== Work to complete ==
Omit the pictures, then reproduce exactly the line bearing "discount: 15% = 628.47 -> 15% = 481.48" and every line after it up to and including the last line of the entries below.

== Supplied data ==
..........

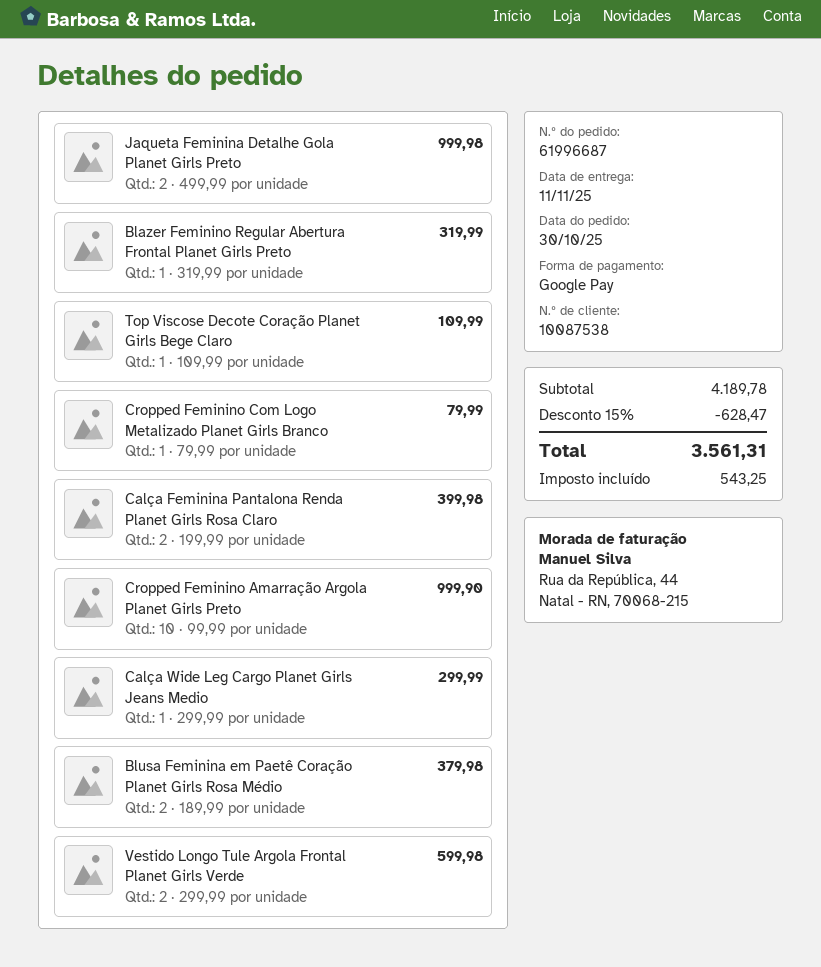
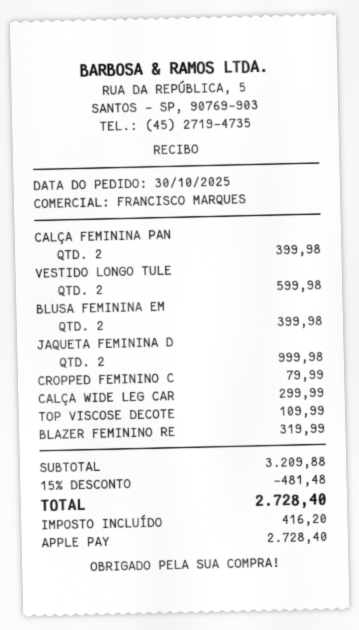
payment method: Google Pay -> Apple Pay
Cropped Feminino Amarração Argola Planet Girls Preto: 10 for 999.90 -> none
Blusa Feminina em Paetê Coração Planet Girls Rosa Médio: 2 for 379.98 -> 2 for 399.98
subtotal: 4189.78 -> 3209.88
discount: 15% = 628.47 -> 15% = 481.48
tax: 543.25 -> 416.20
total: 3561.31 -> 2728.40

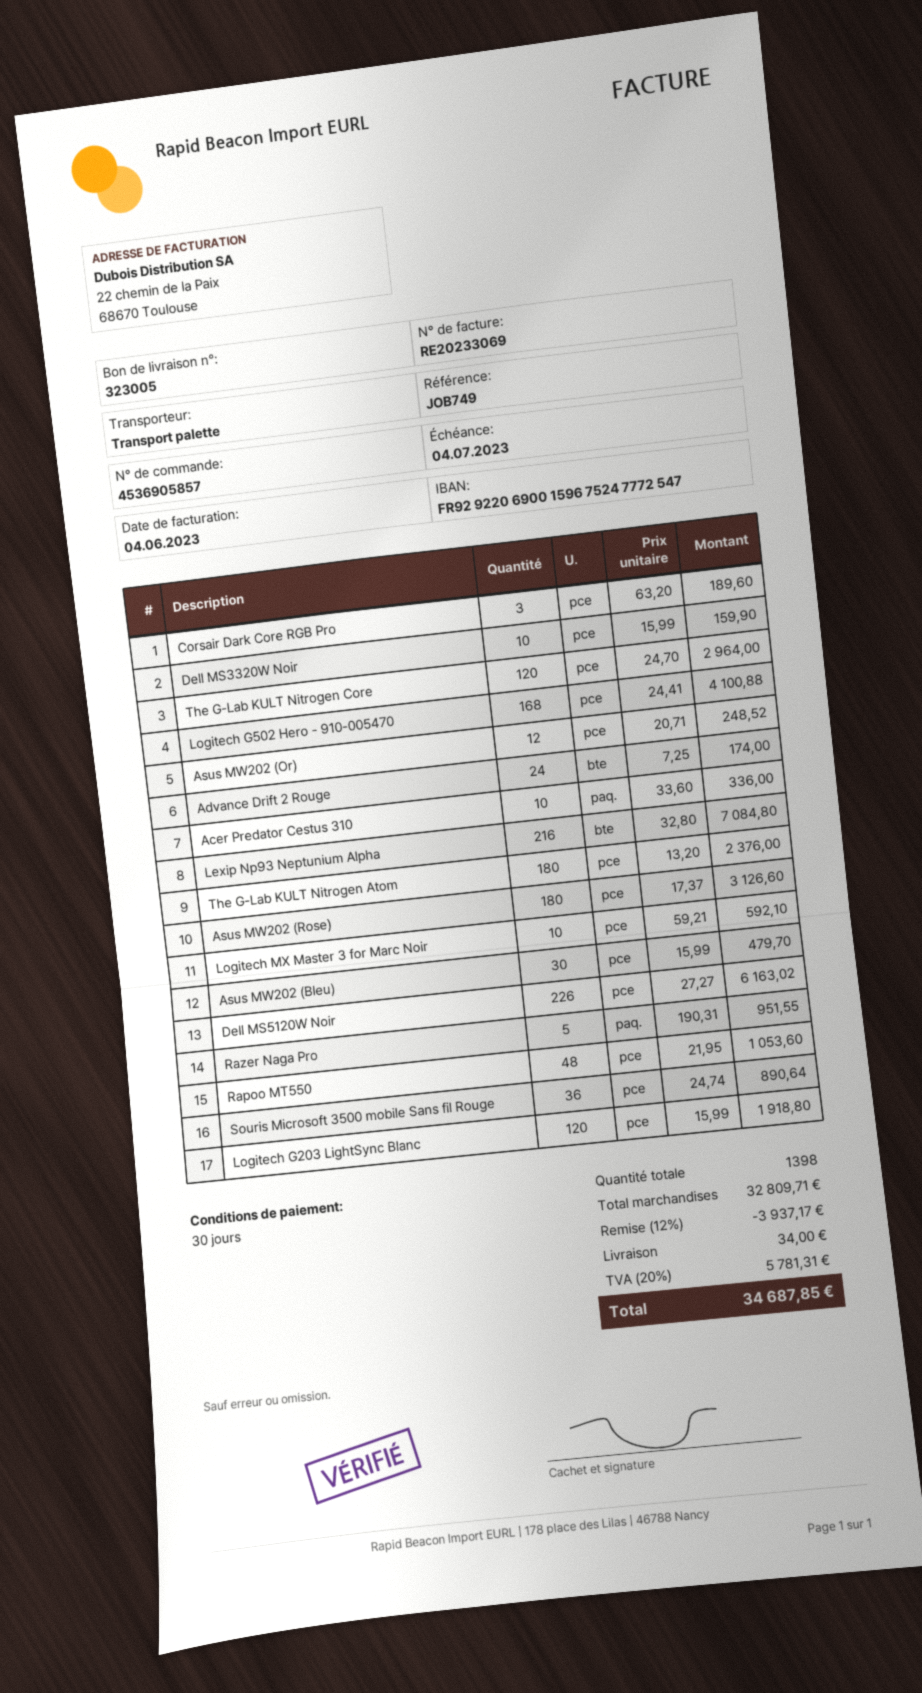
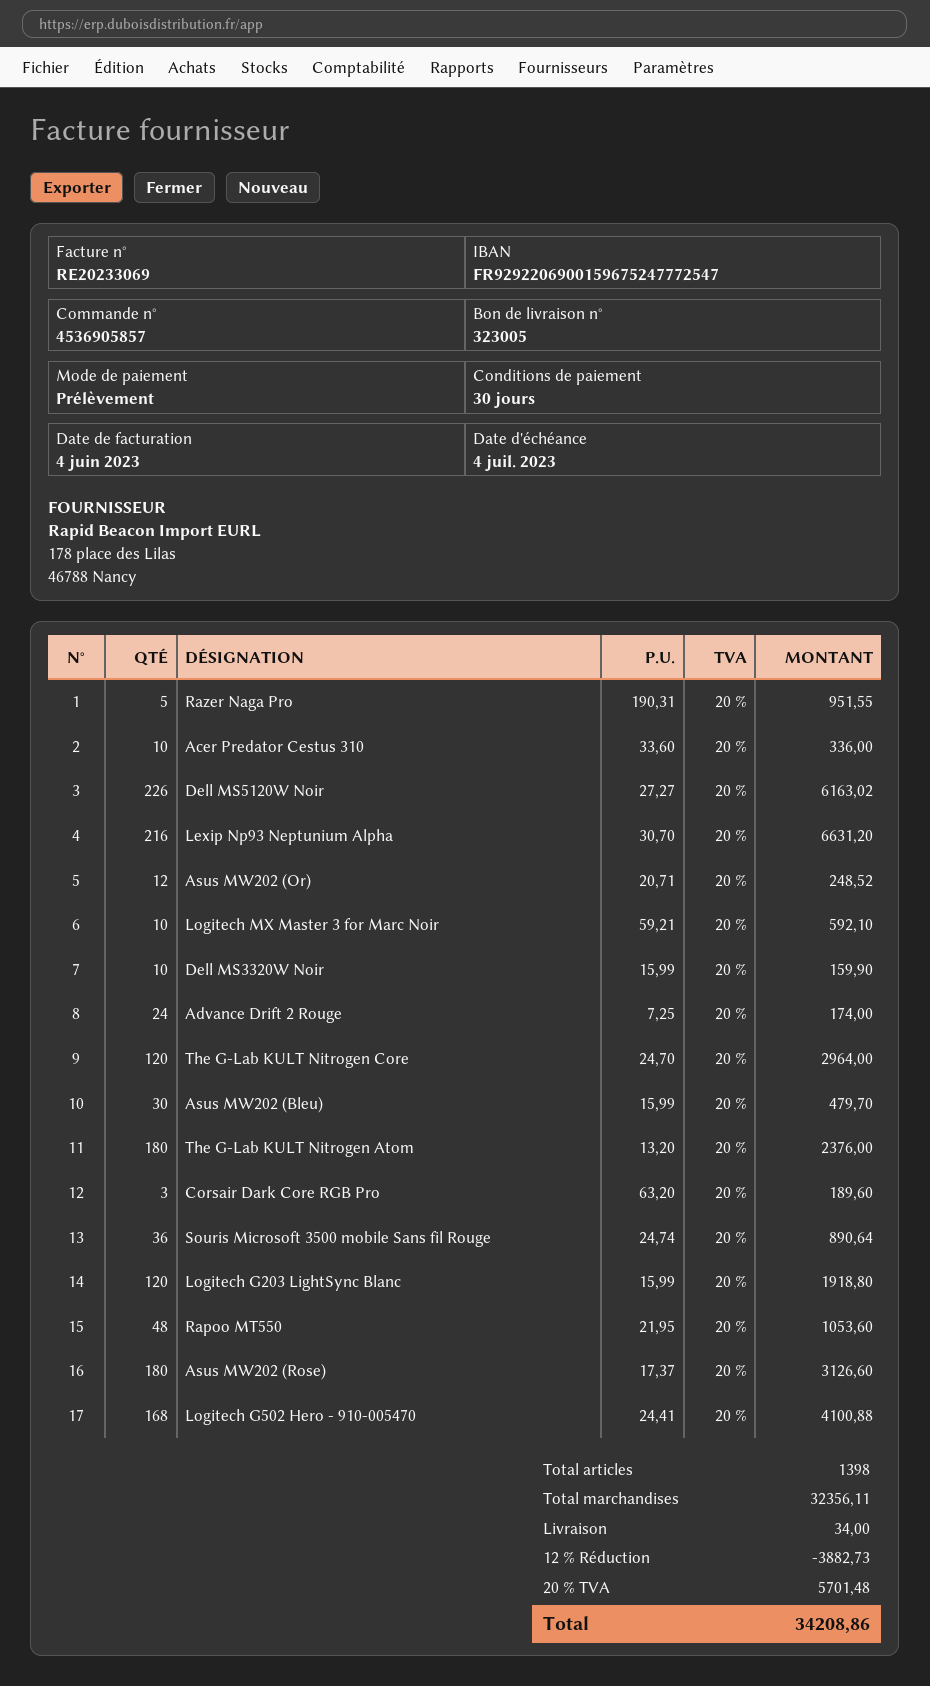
Lexip Np93 Neptunium Alpha: 216 x 32.80 = 7084.80 -> 216 x 30.70 = 6631.20
subtotal: 32809.71 -> 32356.11
discount: 12% = 3937.17 -> 12% = 3882.73
tax: 20% = 5781.31 -> 20% = 5701.48
total: 34687.85 -> 34208.86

..........

== Response ==
discount: 15% = 628.47 -> 15% = 481.48
tax: 543.25 -> 416.20
total: 3561.31 -> 2728.40

Lexip Np93 Neptunium Alpha: 216 x 32.80 = 7084.80 -> 216 x 30.70 = 6631.20
subtotal: 32809.71 -> 32356.11
discount: 12% = 3937.17 -> 12% = 3882.73
tax: 20% = 5781.31 -> 20% = 5701.48
total: 34687.85 -> 34208.86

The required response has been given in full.